Y luego se recordó a sí misma una cosa más. La última vez, Valerie la dejó sola en aquel restaurante, sin importarle lo despreciada que Nina pudiera sentirse. ¿Por qué debería importarle Nina ahora?

Esta noche, no dudaría en dejar a Valerie tampoco. Sólo esta vez, quería tomar venganza. Después podría inventar cualquier excusa.

—¿Verdad?

Agitó su vino, llevando la copa a sus labios mientras tomaba un sorbo lento. Podía sentir sus ojos expectantes sobre su cara.

Tenía la sensación de que él podía percibir su lucha interna y estaba divertido por ella.

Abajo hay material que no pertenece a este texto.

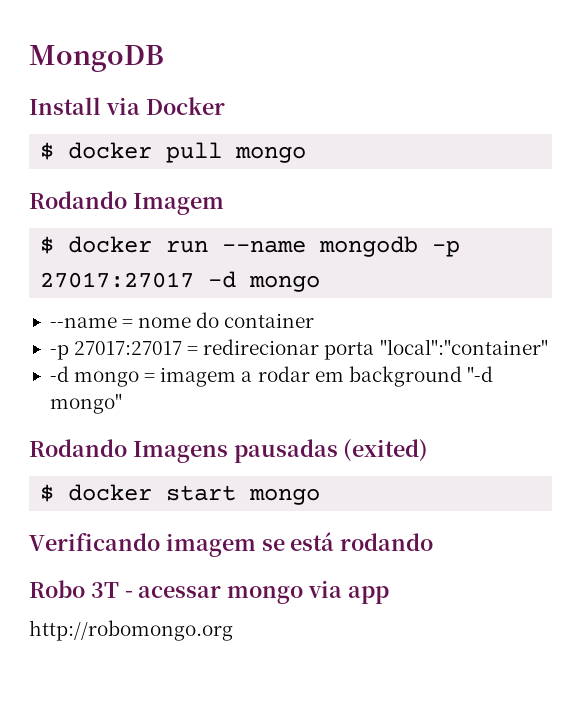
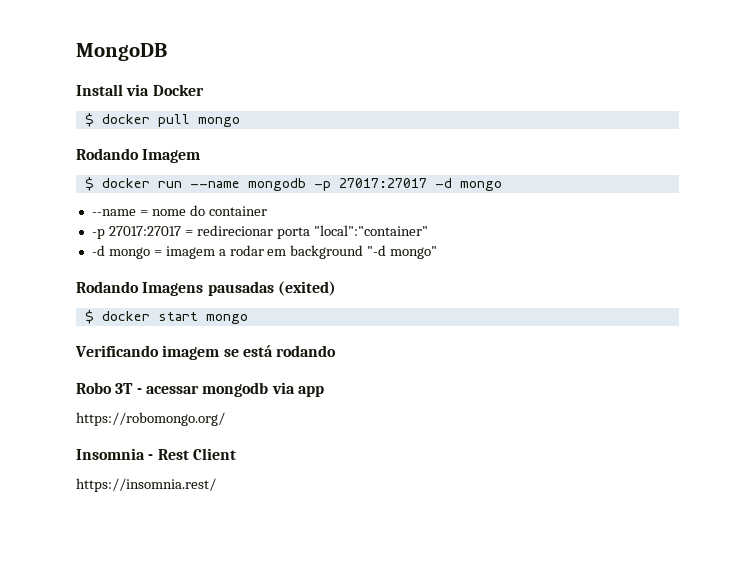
[227,586,304,604] mongo -> [202,382,269,397] mongodb
[29,620,233,641] http://robomongo.org -> [76,412,225,426] [76,448,236,460] [76,478,216,492] https://robomongo.org/ // Insomnia - Rest Client // https://insomnia.rest/

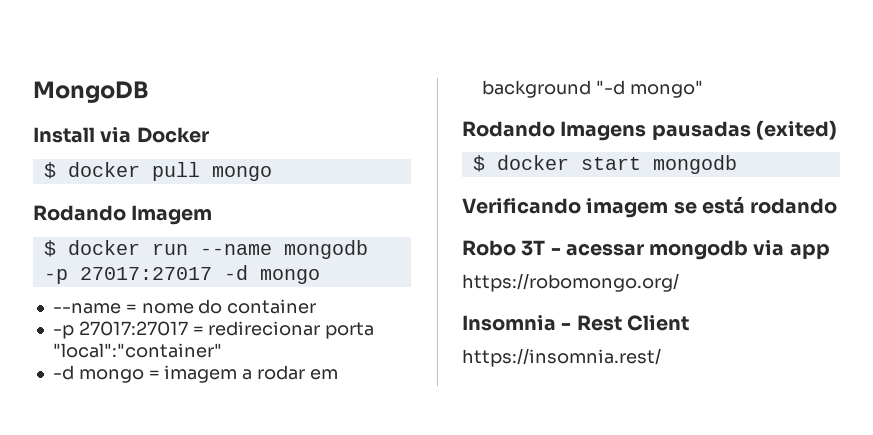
[205,314,248,324] mongo -> [652,155,737,174] mongodb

—Te mereces un poco de diversión, Nina —su tono podía ser suave, pero ella podía detectar la persuasión.

Nina lo miró, su mirada se detuvo en sus labios que tenían una sonrisa confiada. Exhaló un largo suspiro y trató de aliviar la tensión de sus hombros.

—Tal vez tengas razón —dijo finalmente—. Ella puede arreglárselas sola y debería recordar que ella no es mi bebé, y yo no soy su mamá.

Él sonrió, claramente complacido con su decisión. Colocando su vaso con un tintineo, se levantó y le ofreció la mano, —¡Esa es mi chica! ¡Vamos a sacarte de aquí!

Nina dudó por un momento, sus ojos se desviaron de nuevo hacia la multitud una vez más.

Lo siento, Valerie. Pero lo intenté. Palacio Blanco me necesita.

Con un pequeño suspiro, colocó su mano en la de él y se levantó de su asiento.

—¡Vamos! —su voz era firme ahora.

Pudo sentir el brazo de Andrew a su alrededor mientras se dirigían a la salida. La música todavía retumbaba y ahora le estaba dando dolor de cabeza.

No podía esperar para salir de ahí cuando de repente, alguien se puso justo delante de ella.

—¿Señora Sinclair? —una mujer de mediana edad llamó su nombre y Nina no recordaba dónde la había visto.

Nina se detuvo, entrecerrando los ojos hacia la mujer. Debido a ella Andrew también se había detenido, y su agarre se había aflojado ligeramente.

—Hola, señora. Soy Delinda —la mujer parecía nerviosa.

—¿Y… sí? —Nina había adivinado de alguna manera que ella era una empleada de MSin. No estaba de humor para hablar de algún maldito trabajo, parada en el club nocturno.

—No sabía que usted también estaba aquí. ¡Gracias a Dios por eso! —Ella movía nerviosamente los dedos—. Es sobre Valerie.

La mirada de Nina se fijó en su cara al oír el nombre.

—¿Qué pasa con Valerie? ¿Dónde está ella?

—Eso es lo que le estoy diciendo, señora. No sé qué le pasó. Pero un minuto estábamos hablando y al siguiente su cara se puso pálida, y corrió hacia la salida.

—¿Qué? —Nina frunció el ceño.

—Sí, señora. Parecía como si algo la hubiera asustado. Se fue de prisa y solo pensé… —se encogió de hombros—. ¡Bueno! Solo pensé que deberías saberlo.

El humor de Nina cambió de inmediato. Su cara estaba ruborizada, y su agarre se tensó en el brazo de Andrew, —¡Qué! —siseó.

La incredulidad y la humillación eran evidentes en su cara.

Valerie lo había vuelto a hacer. La había dejado atrás de nuevo cuando estaban allí por ella. ¿No era el turno de Nina de dejar el lugar primero para que Valerie pudiera probar su propia medicina?

Nina lanzó una mirada furtiva a Andrew y trató de encontrar juicio en su cara. Él estaba casual y tranquilo al respecto, pero Nina tenía dificultades para asimilarlo.

Al dejarla atrás, Valerie no solo la había insultado de nuevo sino también había menospreciado su existencia frente a Andrew.